Remember, we write because we love to, because we can't NOT write. Publication will come (maybe), but that should never be our aim. We should simply write because we love the art of words. Whatever else comes from that is God's plan for our lives.
Keep going. Imagine if Jesus gave up. If Peter gave up. If Abraham gave up. If Hosea gave up.
There will always be hills to climb, but they make the views so much prettier. 🙂
So you know Mitch takes his HS marching band to about 3-4 different comps every Fall. Every single comp is based on the EXACT SAME score sheet. One weekend they'll score a 75. The next week, with the exact same show that the spent a week improving, and based on the exact same score sheet, they'll score a 60. It is beyond frustrating. But judges judge differently. There are certain standards, certain ways of doing things, but it is still so very subjective.
Yet each judge has something to offer — something to learn from. I'm positive that you could win a competition one year, re-submit the same piece the next year and take last place. 🙂
Karin, I can just hear the frustration and sadness in your post and your email to the loop. I agree with what the others have said–it might be that the judges just found different things. It might not be that you did worse, but that the judges you had this time were better–more knowledgeable, even.
I don't have any magical advice except what I hear over and over from other writers–put it away, have your cry, then look at it later with fresh eyes and a washed-clean heart.
I'm so sorry this is so rough, but know that I'm praying for you today.

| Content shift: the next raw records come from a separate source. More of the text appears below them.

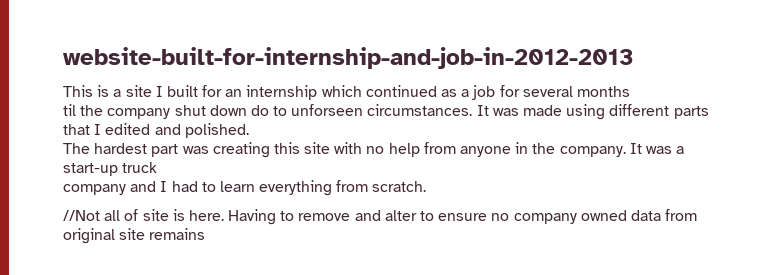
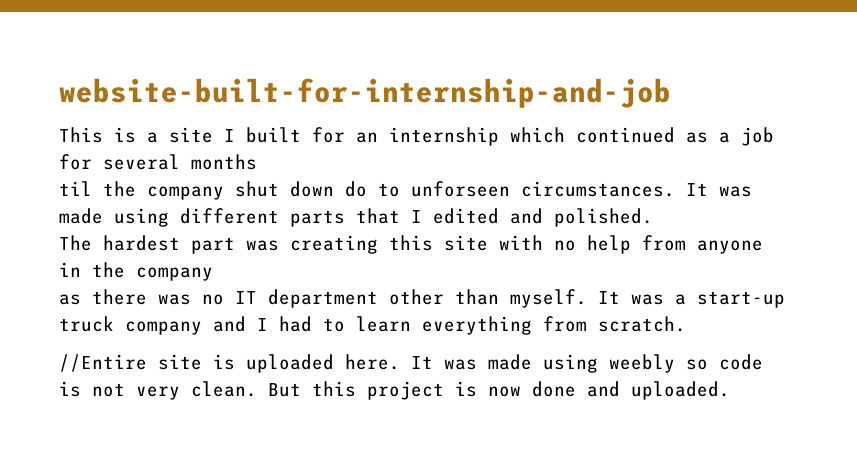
- website-built-for-internship-and-job-in-2012-2013
+ website-built-for-internship-and-job
- The hardest part was creating this site with no help from anyone in the company.
+ The hardest part was creating this site with no help from anyone in the company
+ as there was no IT department other than myself.
- It was a start-up truck
- company and I had to learn everything from scratch.
+ It was a start-up truck company and I had to learn everything from scratch.
- //Not all of site is here. Having to remove and alter to ensure no company owned data from original site remains
+ //Entire site is uploaded here. It was made using weebly so code is not very clean. But this project is now done and uploaded.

Karin, could you set aside this manuscript and start a new one? Lots of people have done that to go on to publish their 2nd or 3rd or 10th manuscript. Ask Randy Ingermanson or any number of now published authors.
I was thinking of Shirley Jump–do you know her? She's a New York Times Bestseller author who lives in Indiana. IDK if she entered contests but she kept sending manuscripts to Harlequin romantic suspense. The last one she got back the editor was pretty blunt and told her she was terrible. She got another envelope back and instead of opening it for more pain, she threw it into the trash! Her husband fished it out. Seems that she had sent in ONE manuscript, a romantic comedy, to another line and it was accepted! She wouldn't even have known if not for her husband.
I boo-hooed something awful when she told that story at a small conference. It resonated with EVERY author of all stages in that room!
Don't give up. Hold on to your ripped and wept over manuscript. Put it aside. Get some excitement with your writing buddies and start a new one. Keep learning.
You wouldn't be a true writer if it didn't mean so much to you. (((Big Hug)))
Keep your chin up … and know that there is a whole community here to support you!
As an aside, I think your sense of personal responsibility (in not taking the easy way out and blaming the judges) is noble. And I think that sort of honesty often makes for a good writer. I hope you'll stick with it.